Ginsburg—repeating O'Connor's question—asks what the law faculty might do to protest a visit by a military recruiter. Clement, flashing his counterculture creds, suggests they could "put up signs on bulletin boards, give speeches, organize a student protest."
He briefly loses Kennedy. "The school can organize a protest where everyone jeers at the recruiters and the applicant? That's equal access?" the justice fumes. Clement stands firm. Yes. Cue Scalia the wiseacre: "You are not going to be a military recruiter are you?" Scalia and Kennedy don't want to allow student jeering. But Clement would permit it. "This statute gives a right to equal access," he says. After that, recruiters are on their own.
Joshua Rosenkranz represents FAIR, and he argues that the Solomon Amendment is part of a long tradition of congressional attacks on universities in response to war protests. "Congress had a law," he says. They passed a new law designed "to squelch even the most symbolic element of the law schools' resistance to the military policy."
Chief Justice John Roberts instantly shuts him down, saying the Solomon Amendment "doesn't insist that you do anything. … It says that if you want our money, you have to let our recruiters on campus." Moreover, for Roberts, this is not about speech. "This is conduct." Rosenkranz disagrees. "This is a refusal to send e-mail. This is conduct only in that they are moving molecules. … This is speech."

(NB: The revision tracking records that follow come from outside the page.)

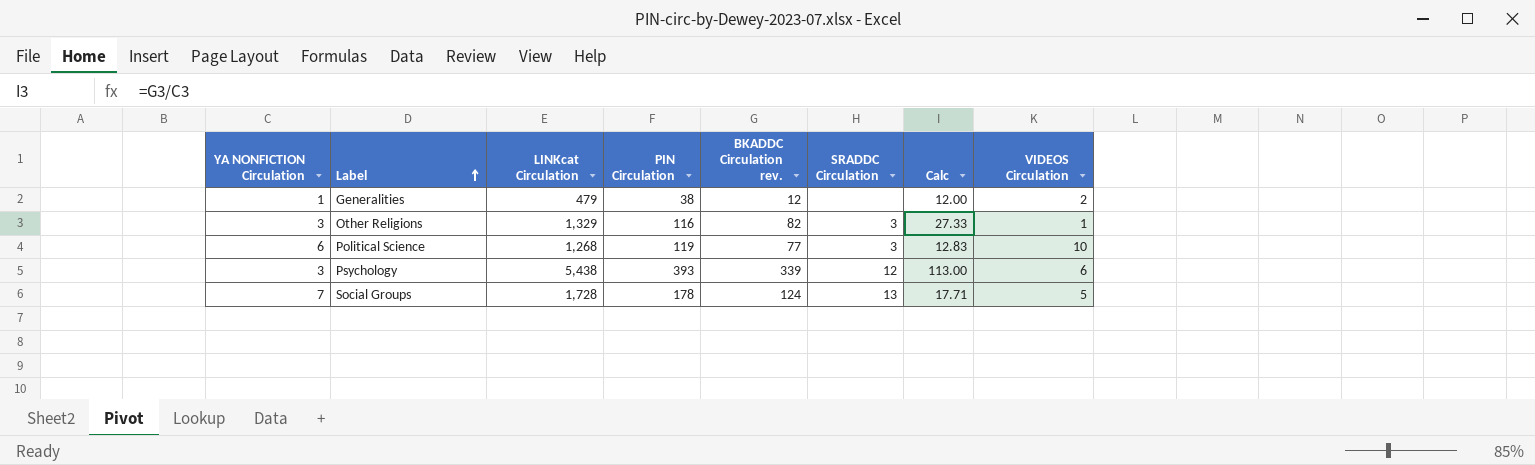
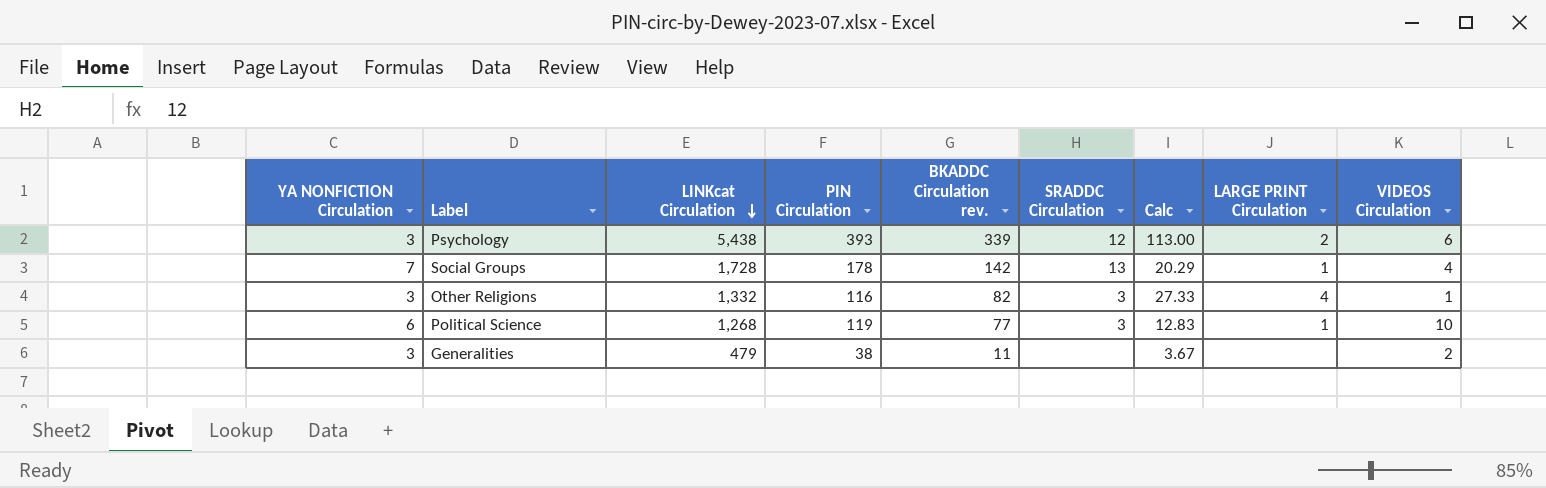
row order: Label ascending -> LINKcat Circulation descending
column LARGE PRINT Circulation | position: none -> 8
Social Groups | BKADDC Circulation rev.: 124 -> 142
Social Groups | Calc: 17.71 -> 20.29
Social Groups | VIDEOS Circulation: 5 -> 4
Other Religions | LINKcat Circulation: 1,329 -> 1,332
Generalities | YA NONFICTION Circulation: 1 -> 3
Generalities | BKADDC Circulation rev.: 12 -> 11
Generalities | Calc: 12.00 -> 3.67

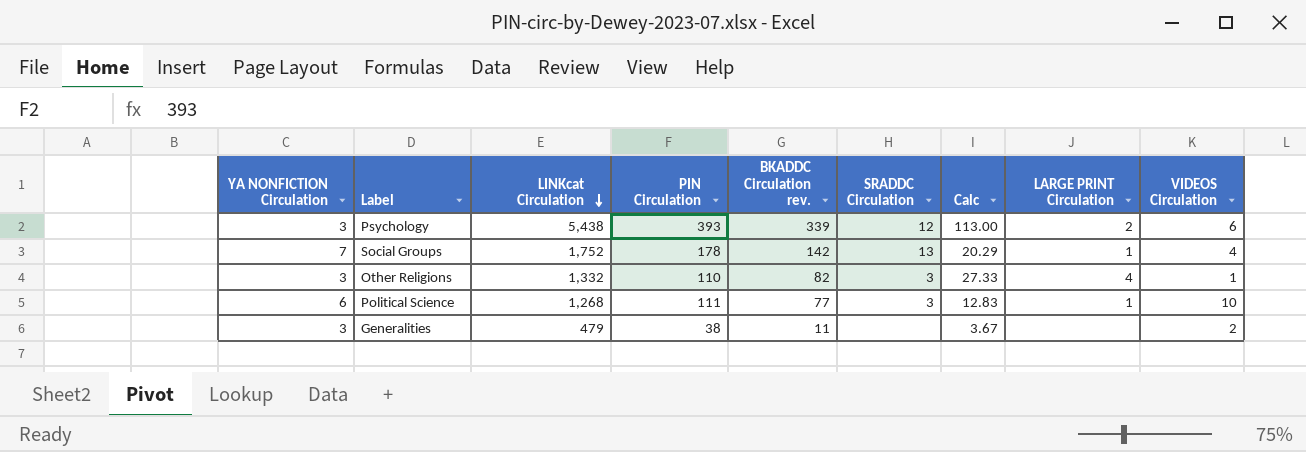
Social Groups | LINKcat Circulation: 1,728 -> 1,752
Other Religions | PIN Circulation: 116 -> 110
Political Science | PIN Circulation: 119 -> 111

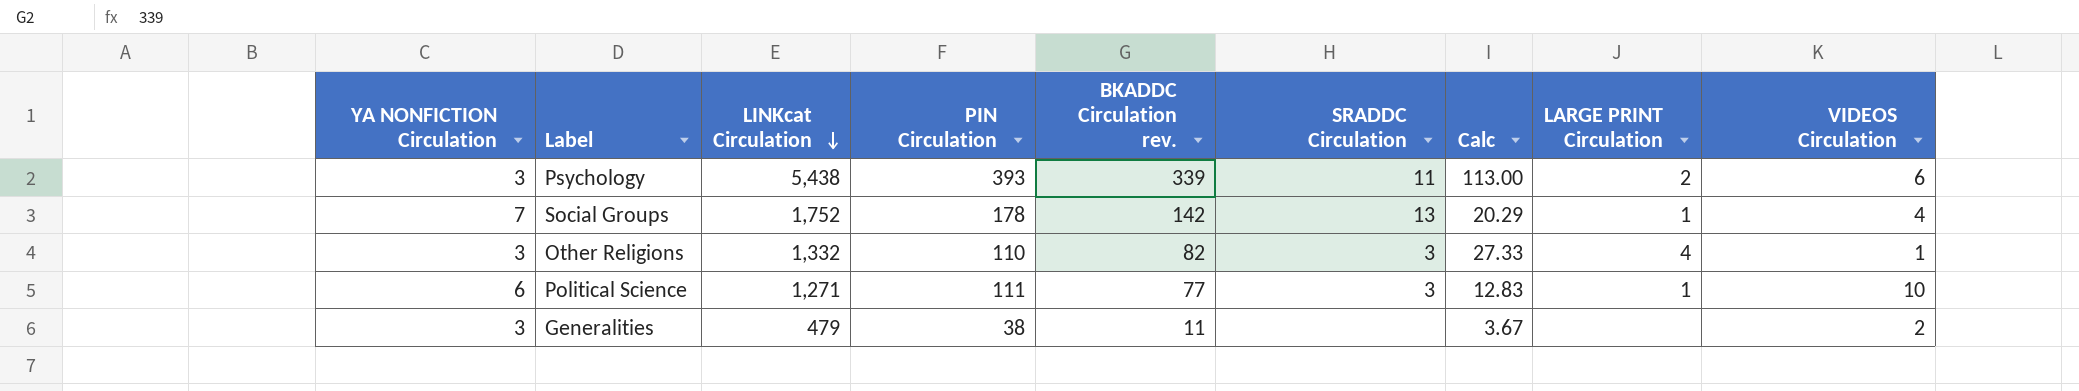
Psychology | SRADDC Circulation: 12 -> 11
Political Science | LINKcat Circulation: 1,268 -> 1,271

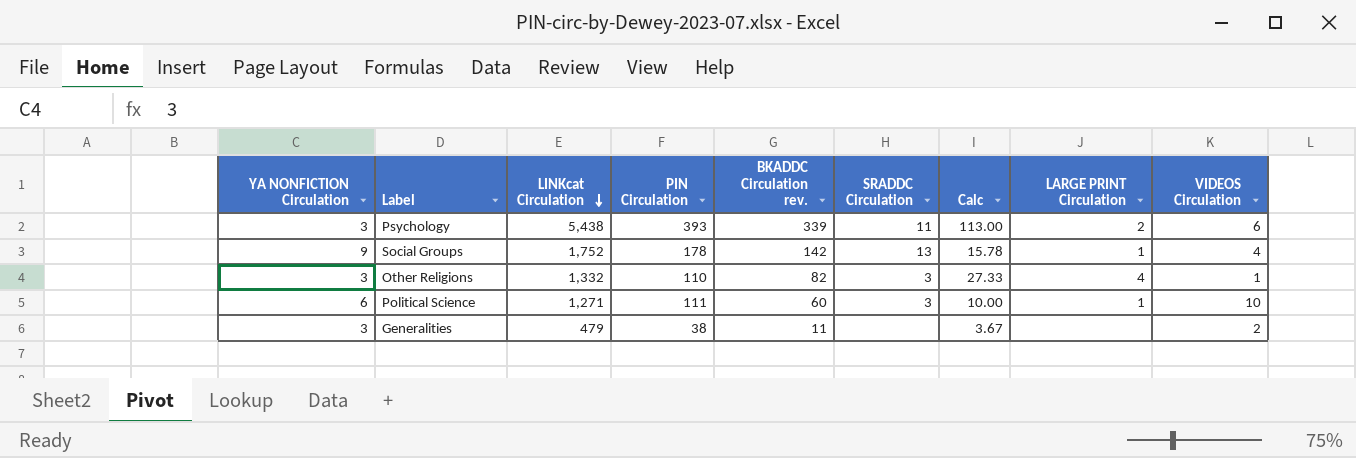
Social Groups | YA NONFICTION Circulation: 7 -> 9
Social Groups | Calc: 20.29 -> 15.78
Political Science | BKADDC Circulation rev.: 77 -> 60
Political Science | Calc: 12.83 -> 10.00

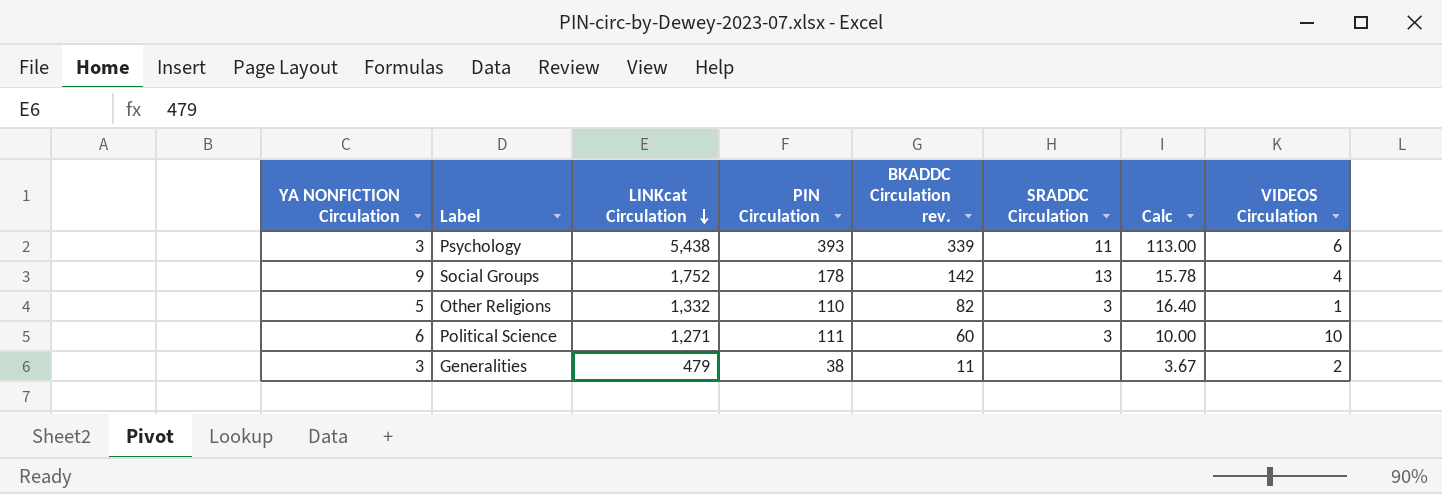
column LARGE PRINT Circulation | position: 8 -> none
Other Religions | YA NONFICTION Circulation: 3 -> 5
Other Religions | Calc: 27.33 -> 16.40

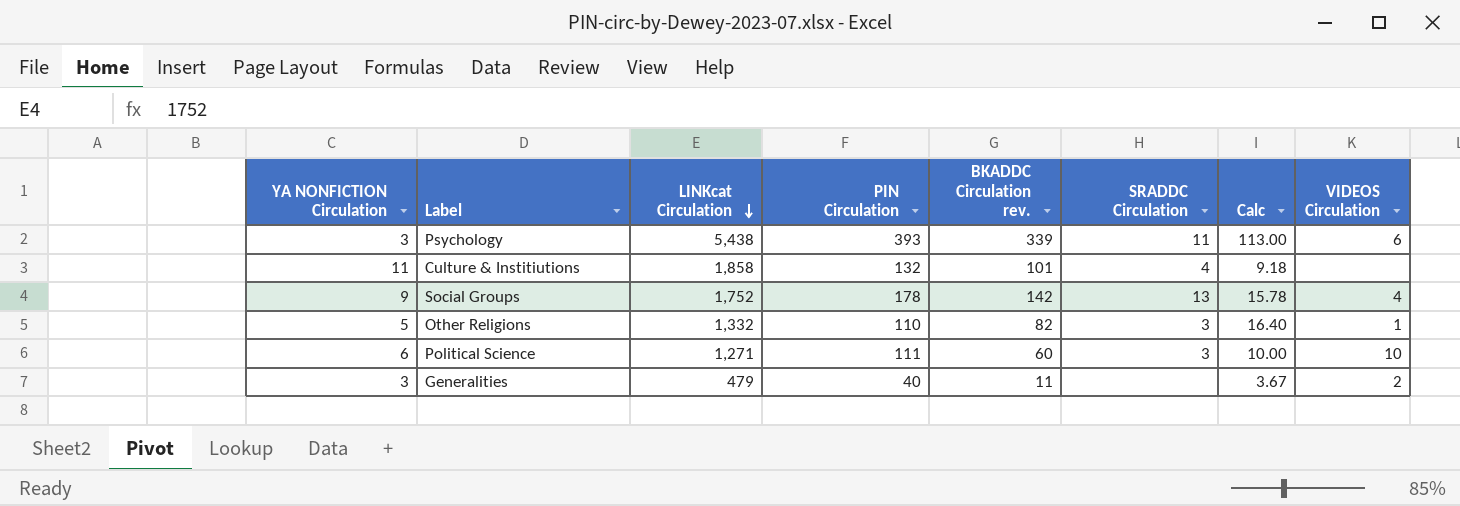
row Culture & Institiutions: none -> 11 | 1,858 | 132 | 101 | 4 | 9.18 | none
Generalities | PIN Circulation: 38 -> 40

Kennedy repeats that you cannot "infuse anything with speech claims," adding that under FAIR's analysis "schools could exclude anyone in uniform from the cafeteria." A moment later he explodes that the law-school policy would mean "you can't get anyone from medical school for the armed forces … you can't get any chaplains … all for expressive reasons."
And O'Connor repeats her earlier argument: "The government says the law school is entirely free to tell its message, too." Rosenkranz replies that students who thought the school had an anti-discrimination policy would see the military recruiters on campus and say to the schools, "we don't believe you."
"We don't believe you because you are willing to take the government's money!" snaps Roberts, who will state several times that if the piper takes your money, he'd better play your tune. Breyer telegraphs his vote when he says that the remedy to bad speech "is not less speech. It's more speech." Breyer adds, "I can't find anywhere in the record where a student believes this speech is the school's. I can't even find a recruiter who told a student they can't join the military if they're gay."
Scalia dings Rosenkranz with a question about where there is "actual" compelled speech in this case. "Posting bulletins?" he asks. "That's symbolic!" "Words, words!" he demands. Then Breyer and Ginsburg and Stevens offer hypotheticals in which they extend FAIR's logic to extreme, hard-to-defend positions and Rosenkranz, inexplicably, adopts each extreme position in turn. Stevens asks what's objectionable about the military message here—which is "Join the Army." Souter needs to remind him that the objectionable message is not "Join the Army," but rather "Join the Army, but not if you're gay."
Suddenly one can't help but notice that all the conservative justices have gotten quiet while the liberals are taking turns beating on counsel. That can't be a good sign. Says Breyer: "Speech is on their side. They are trying to recruit!"
Clement's rebuttal is a beautiful thing. He quickly explains that no student can confuse a military recruiter's speech with the law school's. Also that any protest can be re-characterized as free speech or free association, opening the door to allowing law schools, if they so choose, to disregard bedrock federal anti-discrimination laws. It's a clever approach—painting the Solomon Amendment as an anti-discrimination law, as opposed to an aggressive counter-punch at anti-discrimination diehards. A series of culture clashes underlies this case: The Army versus the Ivies; brawn versus brain; raw politics versus political correctness. But none of that really matters. You want the truth? You can't handle the truth. The law schools have no case.